For purposes of paragraph (8), any presumption relating to
the performance of a duty by an employee who has authority to
take, direct others to take, recommend, or approve any
personnel action may be rebutted by substantial evidence. For
purposes of paragraph (8), a determination as to whether an
employee or applicant reasonably believes that they have
disclosed information that evidences any violation of law,
rule, regulation, gross mismanagement, a gross waste of
funds, an abuse of authority, or a substantial and specific
danger to public health or safety shall be made by
determining whether a disinterested observer with knowledge
of the essential facts known to and readily ascertainable by
the employee would reasonably conclude that the actions of
the Government evidence such violations, mismanagement,
waste, abuse, or danger.''.
(e) Nondisclosure Policies, Forms, and Agreements; Security
Clearances; and Retaliatory Investigations.--
(1) Personnel action.--Section 2302(a)(2)(A) of title 5,
United States Code, is amended--
(A) in clause (x), by striking ``and'' after the semicolon;
and
(B) by redesignating clause (xi) as clause (xiv) and
inserting after clause (x) the following:
``(xi) the implementation or enforcement of any
nondisclosure policy, form, or agreement;
``(xii) a suspension, revocation, or other determination
relating to a security clearance or any other access
determination by a covered agency;
``(xiii) an investigation, other than any ministerial or
nondiscretionary fact finding activities necessary for the
agency to perform its mission, of an employee or applicant
for employment because of any activity protected under this
section; and''.
(2) Prohibited personnel practice.--Section 2302(b) of
title 5, United States Code, is amended--
(A) in paragraph (11), by striking ``or'' at the end;
(B) in paragraph (12), by striking the period and inserting
a semicolon; and
(C) by inserting after paragraph (12) the following:
``(13) implement or enforce any nondisclosure policy, form,
or agreement, if such policy, form, or agreement does not
contain the following statement:
`` `These provisions are consistent with and do not
supersede, conflict with, or otherwise alter the employee
obligations, rights, or liabilities created by Executive
Order No. 12958; section 7211 of title 5, United States Code
(governing disclosures to Congress); section 1034 of title
10, United States Code (governing disclosure to Congress by
members of the military); section 2302(b)(8) of title 5,
United States Code (governing disclosures of illegality,
waste, fraud, abuse, or public health or safety threats); the
Intelligence Identities Protection Act of 1982 (50 U.S.C. 421
et seq.) (governing disclosures that could expose
confidential Government agents); and the statutes which
protect against disclosures that could compromise national
security, including sections 641, 793, 794, 798, and 952 of
title 18, United States Code, and section 4(b) of the
Subversive Activities Control Act of 1950 (50 U.S.C. 783(b)).
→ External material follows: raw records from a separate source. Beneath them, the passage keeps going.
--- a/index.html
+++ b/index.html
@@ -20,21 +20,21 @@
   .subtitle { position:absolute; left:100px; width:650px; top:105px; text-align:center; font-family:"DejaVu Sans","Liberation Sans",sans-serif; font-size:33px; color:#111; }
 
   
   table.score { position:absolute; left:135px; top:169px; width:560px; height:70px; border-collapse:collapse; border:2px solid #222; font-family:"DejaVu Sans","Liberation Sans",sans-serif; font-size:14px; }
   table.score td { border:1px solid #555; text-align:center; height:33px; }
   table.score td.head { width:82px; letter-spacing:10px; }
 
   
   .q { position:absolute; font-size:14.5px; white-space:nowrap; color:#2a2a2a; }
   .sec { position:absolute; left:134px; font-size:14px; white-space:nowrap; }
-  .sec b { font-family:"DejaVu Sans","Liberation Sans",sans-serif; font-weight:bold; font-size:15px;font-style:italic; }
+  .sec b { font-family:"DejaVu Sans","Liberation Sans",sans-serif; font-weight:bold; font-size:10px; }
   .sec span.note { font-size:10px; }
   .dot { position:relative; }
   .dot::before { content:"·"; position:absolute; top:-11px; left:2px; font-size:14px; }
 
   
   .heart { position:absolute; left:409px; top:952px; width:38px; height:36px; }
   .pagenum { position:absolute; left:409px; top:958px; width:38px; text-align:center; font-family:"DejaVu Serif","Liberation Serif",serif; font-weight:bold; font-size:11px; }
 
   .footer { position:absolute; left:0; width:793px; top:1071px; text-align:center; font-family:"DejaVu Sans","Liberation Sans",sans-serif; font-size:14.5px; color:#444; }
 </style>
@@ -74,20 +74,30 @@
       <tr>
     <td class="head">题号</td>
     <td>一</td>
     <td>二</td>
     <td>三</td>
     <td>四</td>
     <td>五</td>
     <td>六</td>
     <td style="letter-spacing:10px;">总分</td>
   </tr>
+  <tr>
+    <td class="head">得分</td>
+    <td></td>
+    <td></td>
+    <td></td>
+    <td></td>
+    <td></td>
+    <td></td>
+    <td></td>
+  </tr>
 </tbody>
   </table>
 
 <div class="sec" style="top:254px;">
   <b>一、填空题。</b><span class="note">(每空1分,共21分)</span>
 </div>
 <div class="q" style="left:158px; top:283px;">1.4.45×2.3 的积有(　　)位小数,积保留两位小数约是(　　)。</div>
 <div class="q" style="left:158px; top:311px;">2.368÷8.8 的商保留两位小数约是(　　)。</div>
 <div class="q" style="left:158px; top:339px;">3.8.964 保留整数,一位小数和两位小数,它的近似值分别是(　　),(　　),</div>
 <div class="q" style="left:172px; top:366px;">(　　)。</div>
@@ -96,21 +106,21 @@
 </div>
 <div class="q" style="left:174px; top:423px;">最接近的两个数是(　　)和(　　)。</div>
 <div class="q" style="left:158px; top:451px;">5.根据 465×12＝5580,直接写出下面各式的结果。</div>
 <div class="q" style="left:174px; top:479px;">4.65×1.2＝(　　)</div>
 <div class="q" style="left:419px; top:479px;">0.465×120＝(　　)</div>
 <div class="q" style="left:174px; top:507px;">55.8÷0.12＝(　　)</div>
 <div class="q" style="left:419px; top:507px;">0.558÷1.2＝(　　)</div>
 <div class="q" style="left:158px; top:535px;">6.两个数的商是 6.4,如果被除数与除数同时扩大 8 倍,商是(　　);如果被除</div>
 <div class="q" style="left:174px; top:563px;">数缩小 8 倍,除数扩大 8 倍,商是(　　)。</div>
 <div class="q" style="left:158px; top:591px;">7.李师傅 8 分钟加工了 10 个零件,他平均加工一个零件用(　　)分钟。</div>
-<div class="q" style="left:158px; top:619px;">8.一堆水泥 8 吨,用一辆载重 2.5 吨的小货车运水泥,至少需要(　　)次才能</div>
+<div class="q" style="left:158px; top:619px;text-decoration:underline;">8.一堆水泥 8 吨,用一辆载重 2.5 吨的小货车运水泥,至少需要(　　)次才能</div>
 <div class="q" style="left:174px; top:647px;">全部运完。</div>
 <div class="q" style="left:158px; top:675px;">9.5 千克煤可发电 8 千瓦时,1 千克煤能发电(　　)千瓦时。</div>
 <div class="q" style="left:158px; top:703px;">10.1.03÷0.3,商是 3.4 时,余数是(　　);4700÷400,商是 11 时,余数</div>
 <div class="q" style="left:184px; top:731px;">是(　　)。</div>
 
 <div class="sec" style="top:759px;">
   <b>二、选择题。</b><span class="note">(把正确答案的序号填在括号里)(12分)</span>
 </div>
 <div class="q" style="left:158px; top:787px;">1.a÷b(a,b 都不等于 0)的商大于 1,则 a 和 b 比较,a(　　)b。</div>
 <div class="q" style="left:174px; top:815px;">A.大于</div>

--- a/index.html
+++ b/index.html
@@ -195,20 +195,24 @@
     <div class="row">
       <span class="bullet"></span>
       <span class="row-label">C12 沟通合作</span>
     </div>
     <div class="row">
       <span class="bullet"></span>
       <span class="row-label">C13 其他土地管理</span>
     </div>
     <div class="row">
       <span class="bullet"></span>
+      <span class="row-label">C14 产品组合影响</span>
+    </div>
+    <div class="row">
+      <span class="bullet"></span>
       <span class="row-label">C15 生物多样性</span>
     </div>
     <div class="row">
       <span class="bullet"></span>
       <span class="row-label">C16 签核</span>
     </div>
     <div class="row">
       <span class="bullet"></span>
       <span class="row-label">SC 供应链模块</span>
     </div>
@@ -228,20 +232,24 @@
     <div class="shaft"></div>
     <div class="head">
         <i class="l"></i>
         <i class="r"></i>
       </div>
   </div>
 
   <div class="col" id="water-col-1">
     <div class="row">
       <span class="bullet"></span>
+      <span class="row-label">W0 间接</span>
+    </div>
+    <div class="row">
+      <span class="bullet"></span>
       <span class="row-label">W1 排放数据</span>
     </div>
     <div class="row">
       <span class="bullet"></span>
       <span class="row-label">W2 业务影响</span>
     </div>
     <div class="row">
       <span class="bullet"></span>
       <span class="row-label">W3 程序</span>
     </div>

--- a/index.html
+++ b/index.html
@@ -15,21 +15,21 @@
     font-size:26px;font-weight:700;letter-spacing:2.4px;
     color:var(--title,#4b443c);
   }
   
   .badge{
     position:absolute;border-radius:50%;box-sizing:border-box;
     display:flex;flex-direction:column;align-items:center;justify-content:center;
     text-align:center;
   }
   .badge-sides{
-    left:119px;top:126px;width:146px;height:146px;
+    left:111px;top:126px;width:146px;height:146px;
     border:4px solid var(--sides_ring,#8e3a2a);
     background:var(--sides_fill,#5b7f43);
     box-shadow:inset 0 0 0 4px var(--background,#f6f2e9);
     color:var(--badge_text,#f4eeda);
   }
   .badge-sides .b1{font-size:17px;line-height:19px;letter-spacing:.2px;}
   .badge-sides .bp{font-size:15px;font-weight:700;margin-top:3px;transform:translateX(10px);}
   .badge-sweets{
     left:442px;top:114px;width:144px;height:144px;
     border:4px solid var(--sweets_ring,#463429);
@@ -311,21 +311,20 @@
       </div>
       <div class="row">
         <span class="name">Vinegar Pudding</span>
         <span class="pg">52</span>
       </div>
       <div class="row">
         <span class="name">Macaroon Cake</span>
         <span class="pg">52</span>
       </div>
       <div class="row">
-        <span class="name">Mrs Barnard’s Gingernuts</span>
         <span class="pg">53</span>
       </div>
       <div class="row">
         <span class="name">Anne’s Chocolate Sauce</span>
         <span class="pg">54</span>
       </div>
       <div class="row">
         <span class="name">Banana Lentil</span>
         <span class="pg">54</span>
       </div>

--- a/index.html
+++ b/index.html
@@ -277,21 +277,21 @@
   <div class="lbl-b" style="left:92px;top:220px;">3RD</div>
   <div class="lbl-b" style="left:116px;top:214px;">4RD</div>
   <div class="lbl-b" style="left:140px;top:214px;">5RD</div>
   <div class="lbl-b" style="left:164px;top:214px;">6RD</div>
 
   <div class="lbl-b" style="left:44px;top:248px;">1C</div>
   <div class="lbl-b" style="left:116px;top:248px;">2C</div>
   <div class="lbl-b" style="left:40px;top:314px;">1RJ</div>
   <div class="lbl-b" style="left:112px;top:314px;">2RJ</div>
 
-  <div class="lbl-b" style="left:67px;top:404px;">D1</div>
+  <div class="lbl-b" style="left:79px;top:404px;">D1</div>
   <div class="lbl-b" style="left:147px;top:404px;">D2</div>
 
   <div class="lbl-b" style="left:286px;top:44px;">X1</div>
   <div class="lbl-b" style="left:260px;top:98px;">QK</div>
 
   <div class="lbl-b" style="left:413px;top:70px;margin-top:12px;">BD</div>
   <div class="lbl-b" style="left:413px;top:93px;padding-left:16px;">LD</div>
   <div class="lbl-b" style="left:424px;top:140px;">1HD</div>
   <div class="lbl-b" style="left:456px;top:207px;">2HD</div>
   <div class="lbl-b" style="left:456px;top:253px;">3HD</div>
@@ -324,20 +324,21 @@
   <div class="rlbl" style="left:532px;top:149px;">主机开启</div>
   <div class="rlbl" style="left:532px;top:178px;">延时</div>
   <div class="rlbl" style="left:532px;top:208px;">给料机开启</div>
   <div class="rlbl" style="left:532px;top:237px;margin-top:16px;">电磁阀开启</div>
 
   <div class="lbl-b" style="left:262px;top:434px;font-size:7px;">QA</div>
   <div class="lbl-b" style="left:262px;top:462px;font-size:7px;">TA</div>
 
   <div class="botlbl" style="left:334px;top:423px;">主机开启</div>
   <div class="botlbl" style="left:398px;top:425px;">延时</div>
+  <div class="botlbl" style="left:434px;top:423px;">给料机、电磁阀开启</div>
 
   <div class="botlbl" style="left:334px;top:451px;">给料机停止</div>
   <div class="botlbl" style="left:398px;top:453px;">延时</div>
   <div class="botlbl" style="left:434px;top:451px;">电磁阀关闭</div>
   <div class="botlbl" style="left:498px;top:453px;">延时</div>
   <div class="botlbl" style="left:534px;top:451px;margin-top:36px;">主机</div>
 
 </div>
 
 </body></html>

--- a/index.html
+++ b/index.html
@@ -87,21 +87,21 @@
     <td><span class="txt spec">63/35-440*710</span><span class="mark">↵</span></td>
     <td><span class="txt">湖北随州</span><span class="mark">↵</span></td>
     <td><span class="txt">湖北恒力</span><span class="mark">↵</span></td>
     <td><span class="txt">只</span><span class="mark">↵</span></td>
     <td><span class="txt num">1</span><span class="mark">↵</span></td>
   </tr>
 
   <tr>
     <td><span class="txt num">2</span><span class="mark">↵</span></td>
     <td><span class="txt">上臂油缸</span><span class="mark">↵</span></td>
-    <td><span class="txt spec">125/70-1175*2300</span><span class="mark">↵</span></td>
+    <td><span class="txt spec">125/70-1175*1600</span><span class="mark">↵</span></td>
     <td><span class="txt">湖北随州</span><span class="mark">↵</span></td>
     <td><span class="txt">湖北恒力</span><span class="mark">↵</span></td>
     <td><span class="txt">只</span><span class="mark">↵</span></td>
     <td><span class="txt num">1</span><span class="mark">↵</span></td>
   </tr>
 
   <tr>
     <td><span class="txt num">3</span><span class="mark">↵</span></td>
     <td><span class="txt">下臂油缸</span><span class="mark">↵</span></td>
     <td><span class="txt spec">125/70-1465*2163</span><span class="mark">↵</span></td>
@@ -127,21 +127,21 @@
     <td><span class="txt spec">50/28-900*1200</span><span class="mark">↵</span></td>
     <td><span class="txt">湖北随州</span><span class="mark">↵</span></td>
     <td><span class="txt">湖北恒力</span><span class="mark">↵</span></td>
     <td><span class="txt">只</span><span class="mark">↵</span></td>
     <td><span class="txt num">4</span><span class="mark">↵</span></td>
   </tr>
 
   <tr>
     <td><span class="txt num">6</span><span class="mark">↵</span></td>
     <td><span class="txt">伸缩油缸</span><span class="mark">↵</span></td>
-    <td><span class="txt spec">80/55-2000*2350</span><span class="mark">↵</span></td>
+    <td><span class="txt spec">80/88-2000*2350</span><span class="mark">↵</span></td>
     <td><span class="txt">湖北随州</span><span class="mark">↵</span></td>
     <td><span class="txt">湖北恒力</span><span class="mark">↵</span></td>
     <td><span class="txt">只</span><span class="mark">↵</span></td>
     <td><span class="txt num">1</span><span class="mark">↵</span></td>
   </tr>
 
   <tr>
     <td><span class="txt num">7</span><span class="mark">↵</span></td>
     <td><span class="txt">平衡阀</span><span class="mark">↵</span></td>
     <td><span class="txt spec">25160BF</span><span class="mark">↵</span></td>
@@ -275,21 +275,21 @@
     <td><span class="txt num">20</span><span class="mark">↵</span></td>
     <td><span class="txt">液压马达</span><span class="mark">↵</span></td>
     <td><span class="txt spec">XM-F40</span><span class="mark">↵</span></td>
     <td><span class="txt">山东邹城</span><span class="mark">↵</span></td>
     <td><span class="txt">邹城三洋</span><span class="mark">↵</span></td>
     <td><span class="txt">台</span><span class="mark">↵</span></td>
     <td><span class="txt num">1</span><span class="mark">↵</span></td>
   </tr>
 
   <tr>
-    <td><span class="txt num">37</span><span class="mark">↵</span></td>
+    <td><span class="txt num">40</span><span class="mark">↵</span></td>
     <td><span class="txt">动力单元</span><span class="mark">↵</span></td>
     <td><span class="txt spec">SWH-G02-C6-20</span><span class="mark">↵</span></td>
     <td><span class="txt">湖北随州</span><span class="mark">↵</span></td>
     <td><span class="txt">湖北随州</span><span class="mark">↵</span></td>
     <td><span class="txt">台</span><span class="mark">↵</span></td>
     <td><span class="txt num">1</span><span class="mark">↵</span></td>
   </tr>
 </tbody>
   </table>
The definitions, requirements, obligations, rights,
sanctions, and liabilities created by such Executive order
and such statutory provisions are incorporated into this
agreement and are controlling.'; or
``(14) conduct, or cause to be conducted, an investigation,
other than any ministerial or nondiscretionary fact finding
activities necessary for the agency to perform its mission,
of an employee or applicant for employment because of any
activity protected under this section.''.
(3) Board and court review of actions relating to security
clearances.--
(A) In general.--Chapter 77 of title 5, United States Code,
is amended by inserting after section 7702 the following:
``Sec. 7702a. Actions relating to security clearances
``(a) In any appeal relating to the suspension, revocation,
or other determination relating to a security clearance or
access determination, the Merit Systems Protection Board or
any reviewing court--
``(1) shall determine whether paragraph (8) or (9) of
section 2302(b) was violated;
``(2) may not order the President or the designee of the
President to restore a security clearance or otherwise
reverse a determination of clearance status or reverse an
access determination; and
``(3) subject to paragraph (2), may issue declaratory
relief and any other appropriate relief.
``(b)(1) If, in any final judgment, the Board or court
declares that any suspension, revocation, or other
determination with regards to a security clearance or access
determination was made in violation of paragraph (8) or (9)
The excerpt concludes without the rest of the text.